Por: Cecilia Orozco Tascón
Dos jueces y otros nueve funcionarios judiciales fueron detenidos porque
hay rastros serios de que incurrieron en actos de corrupción.
Los procesarán bajo la sospecha de pertenecer a una banda que garantizaba que las investigaciones llegaran a los despachos de sus cómplices para conseguir un fallo favorable a quien les entregara hasta $100 millones. Vaya usted a saber cuántos bandidos terminaron ganándoles a los inocentes con el aval de un togado, cuántos culpables están hoy libres o cuántos ciudadanos de bien fueron víctimas de una inequidad sin reversa. Hace un año, Néstor Raúl Correa, entonces presidente de la Sala Administrativa del Consejo de la Judicatura, le envió al procurador un oficio en que le reportaba 488 procesos disciplinarios contra empleados del Centro de Servicios (desde donde se reparten los casos a los jueces). Solicitaba a Ordóñez que asumiera el conocimiento de esas investigaciones para “evitar su prescripción”. Había un recuento impresionante de irregularidades por extrañas fugas de presos, falsedad en permisos, pérdida de expedientes, falsificación de boletas y más. Que se sepa, el señor Ordóñez no hizo nada. Estaba ocupado persiguiendo a Piedad Córdoba, y hoy, según dicen los enterados, su atención se centra en acomodar teorías para destituir a Gustavo Petro, extendida ya la venia de la Corte Constitucional. Por mil motivos, no he sido ni seré defensora del alcalde, pero eso no me hace indiferente a la suerte de la democracia, que, a mi juicio, quedó herida de gravedad con la decisión contra Córdoba, que es contra el Congreso entero.
Volvamos al encarcelamiento del minicartel: a pesar de esa medida, continúa intacto el gran bloque de la venalidad judicial, entre otras razones porque quienes lo conforman pertenecen a los niveles altos de la estructura de poder en donde hay otros elementos en juego más allá del dinero, aunque este también tenga allí rol importante, no necesariamente en forma de billete. En esa esfera, hay mil maneras de pedir y recibir favores indebidos: amiguismo regional, religioso o político, clientelismo familiar, consideraciones sociales, intercambio de funcionarios manipuladores entre tribunales, acaparamiento de puestos directivos. Y lo más reciente: destrucción del nombre de los fiscales y magistrados rectos, bien con denuncias ante ese dechado de virtud que es la Comisión de Acusación, bien mediante unos reporteros desinformados que difunden versiones absurdas creyendo que entienden de derecho. Con estos, los avivatos de toga y birrete se frotan las manos de la dicha. El propio Néstor Raúl Correa ha sido objeto del matoneo de sus colegas, los intercambiables. Lo tienen a punta de indagatoria pues, ahí sí, la Comisión politiquera trabaja rapidito. Habría que revisar a cambio de qué.
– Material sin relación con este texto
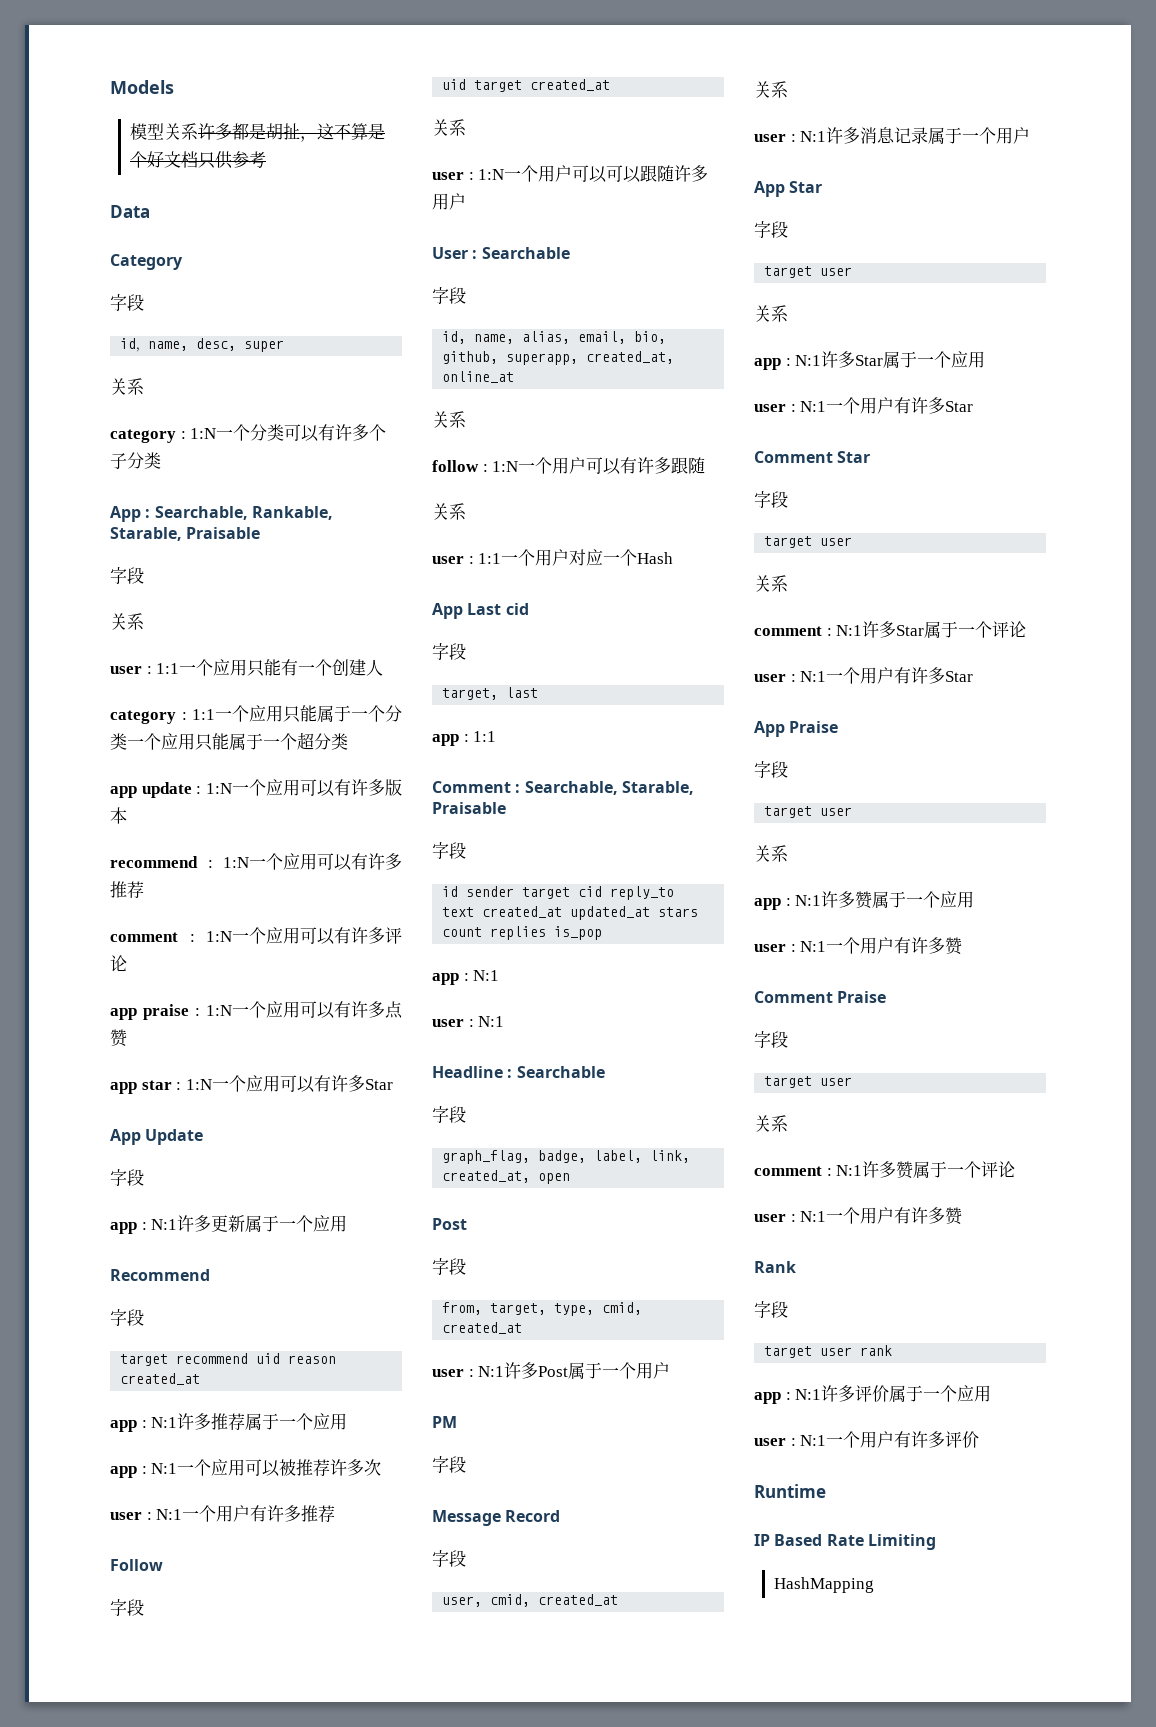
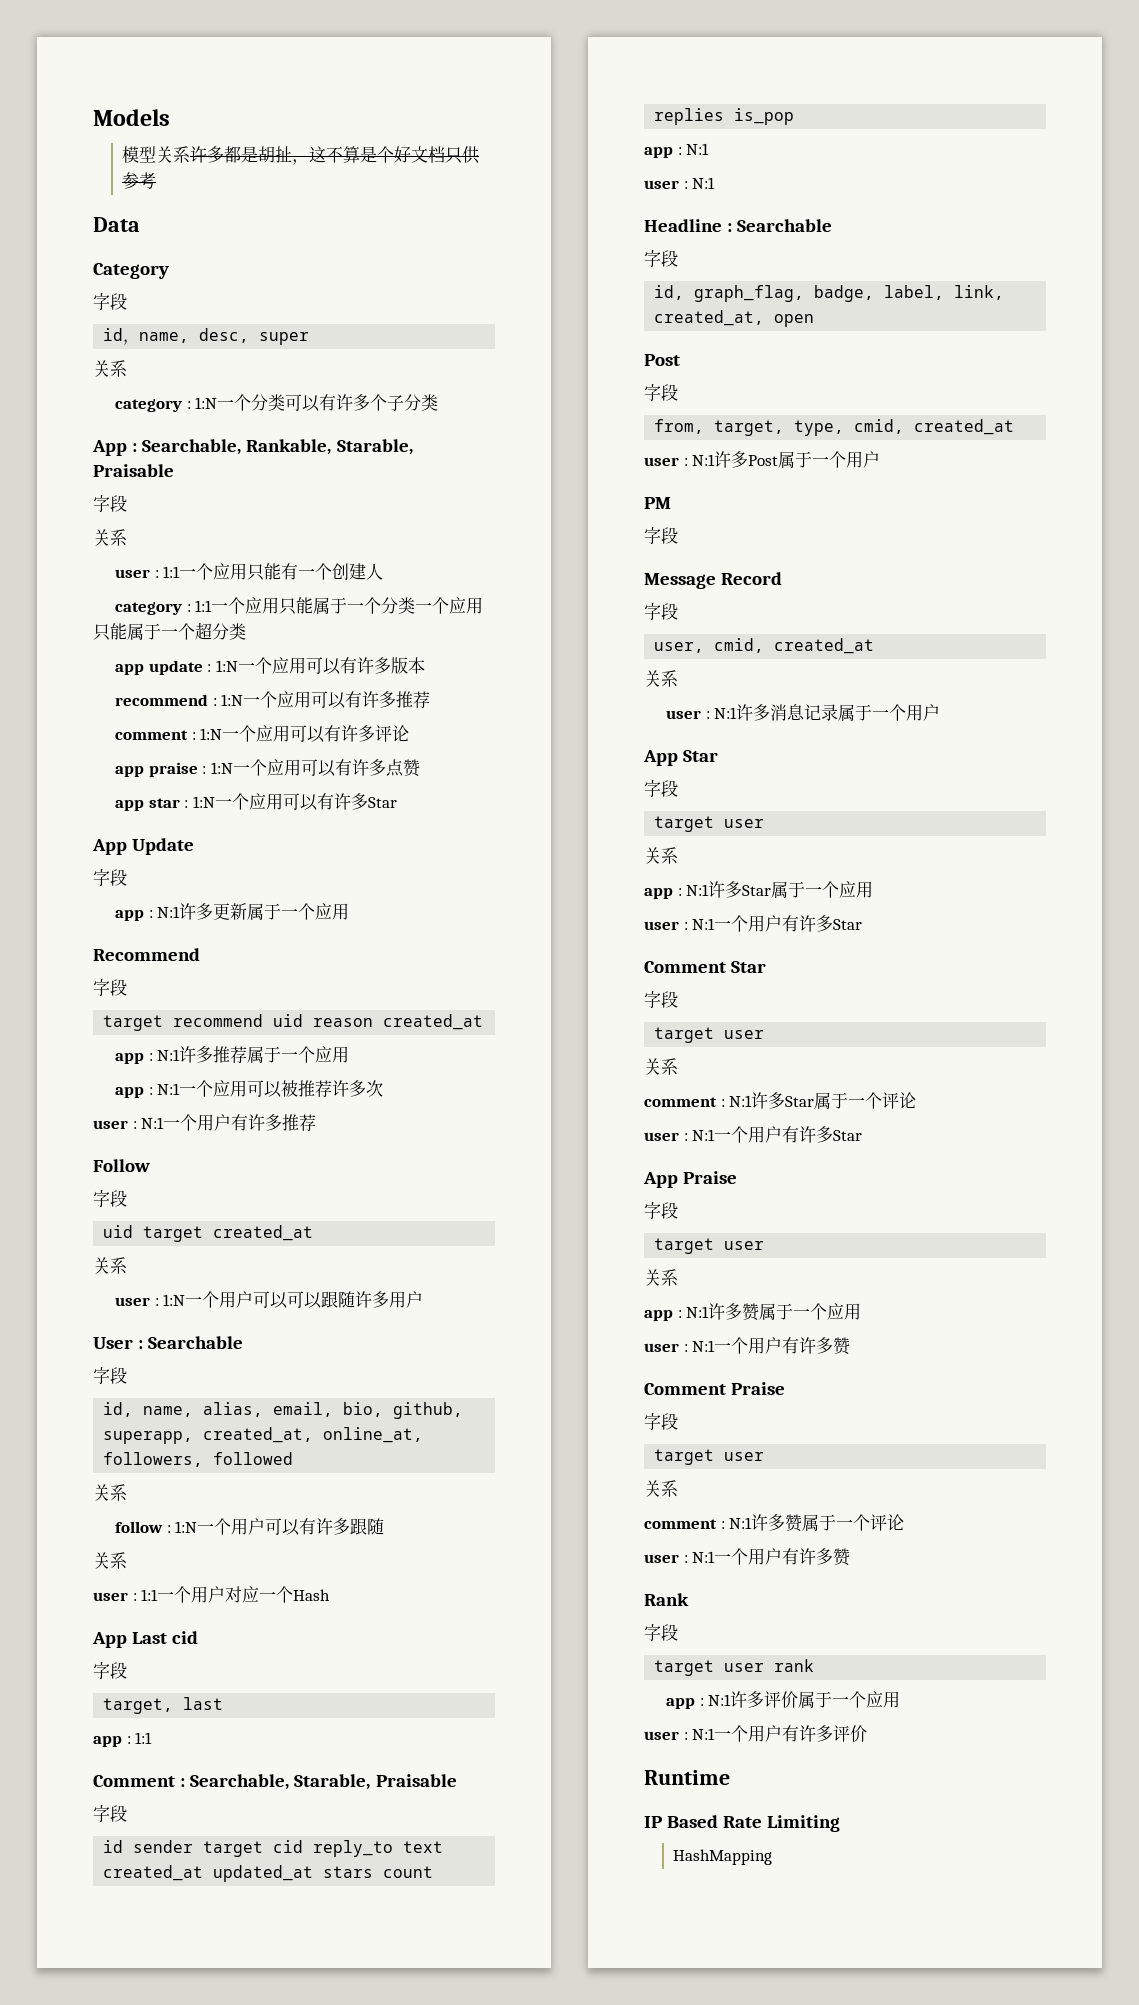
- id, name, alias, email, bio, github, superapp, created_at, online_at
+ id, name, alias, email, bio, github, superapp, created_at, online_at, followers, followed
- graph_flag, badge, label, link, created_at, open
+ id, graph_flag, badge, label, link, created_at, open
Situación parecida enfrentan la magistrada María Mercedes López y la fiscal Marta Lucía Zamora. Disparan contra ellas como si fueran tiro al blanco. ¿Por qué? Porque la primera entregó las denuncias sobre el carrusel de las pensiones que ejercitó la penosa Sala Disciplinaria. En estos días la lapidaron mediáticamente con la disculpa de una tutela que falló en un intrincado caso cuya interpretación retorcida salió de uno de los personajes más cuestionados del carrusel. O sea, de uno de los afectados con la rectitud de López. No hay que ser Einstein para entender su deseo de venganza. ¿Y la fiscal Zamora, a la que también demandaron? Ella es la investigadora de la secretaria del grupillo carruselero. Redondo es, gallina lo pone. En Colombia los decentes pierden. La detención de unos servidores del primer escalón no significa nada. La corrupción está de fiesta. La justicia, enferma de muerte.